The master tapes were no longer in existence and re-mastering can only do so much, but what’s been achieved by Sonny and engineers Alex Carlton, Maor Applebaum and Noah James over long and expensive studio sessions is remarkable.

There’s more separation between the instruments, greater definition in the bottom end and you can actually hear the late Scott Asheton’s mammoth drumming. “Rock Action” was a frequent US and European tourist with Vincent’s bands and coming up with an album that did his legacy proud was part of the motivation behind the sonic makeover. 

It’s like a massive wet blanket was lifted off the backline and the album was allowed to breathe.

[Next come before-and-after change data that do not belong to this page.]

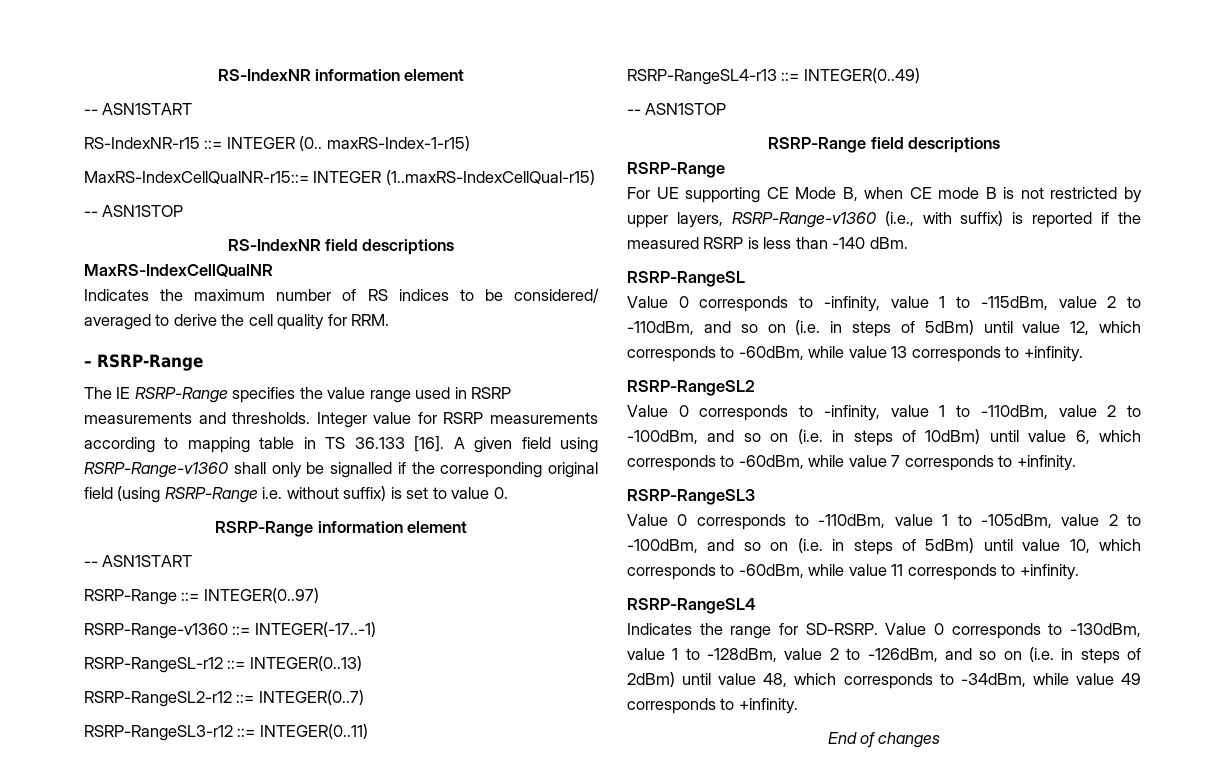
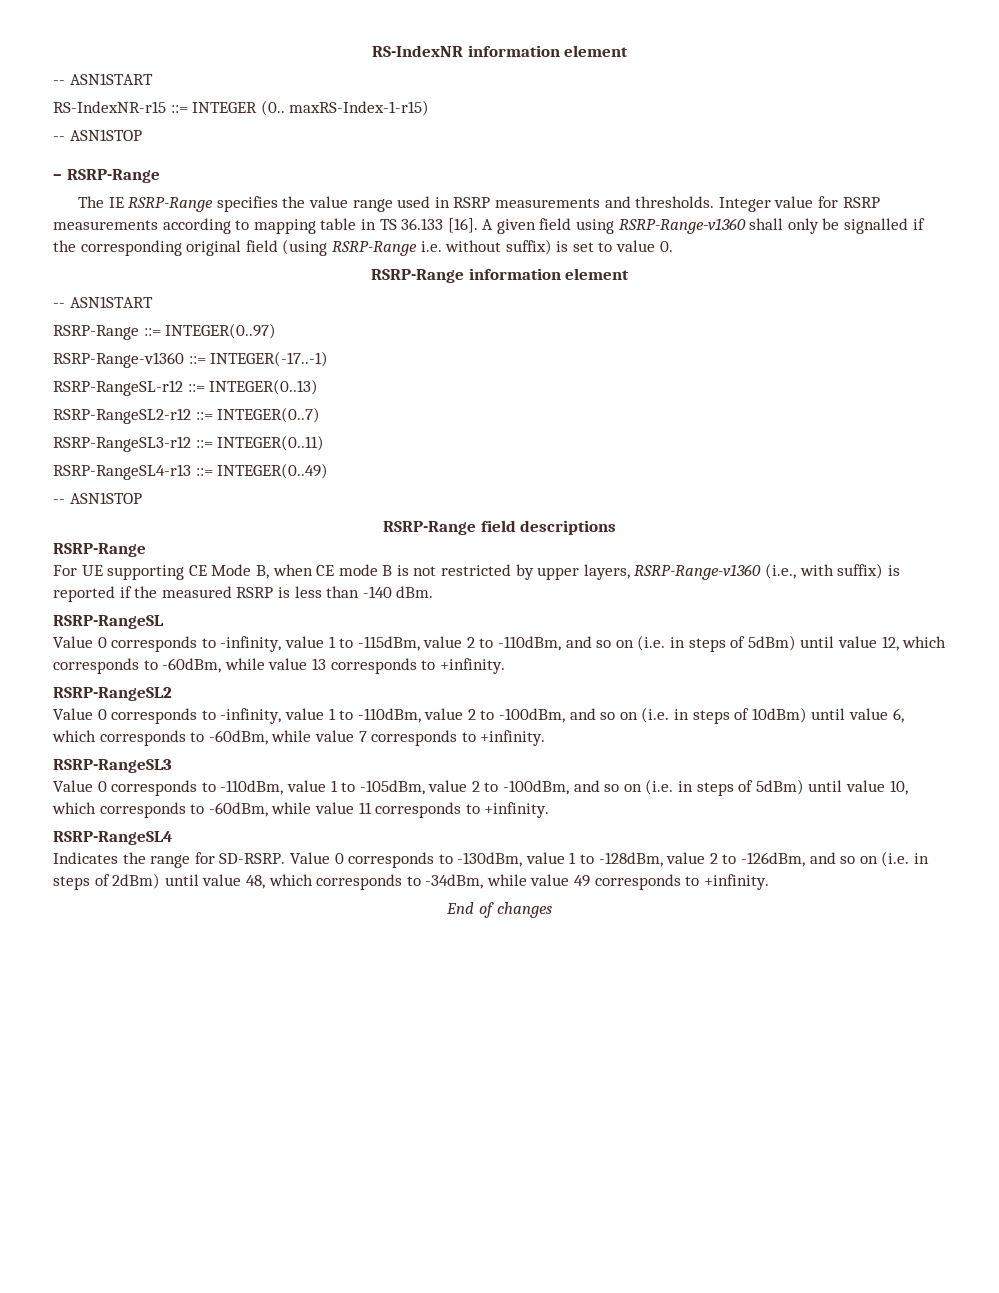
  RS-IndexNR-r15 ::= INTEGER (0.. maxRS-Index-1-r15)
- MaxRS-IndexCellQualNR-r15::= INTEGER (1..maxRS-IndexCellQual-r15)
  -- ASN1STOP
- RS-IndexNR field descriptions
- MaxRS-IndexCellQualNR
- Indicates the maximum number of RS indices to be considered/ averaged to derive the cell quality for RRM.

And the songs! “Knifeman” kickstarts the record’s heart like a defibrillator and the sonic hits keep coming. “Good Ideas” pummels and  “Dedication” shimmies like  the son of “Shake Appeal”. The furious “I Do What I Want” is as good a warning as you’re going to get in the Motor City before a mugger jolts you senseless.

You can seek solace in the mid-tempo “Lost Again” or you can chuckle along to “French Music” and imagine Ron Asheton peeling off those licks with a filter cigarette  stuck between his teeth as he breaks into a wicked grin. 

Buy it in whatever format suits. If CD,  you’ll cop two extra live tracks with Steve Baise and Scott Asheton on a German tour.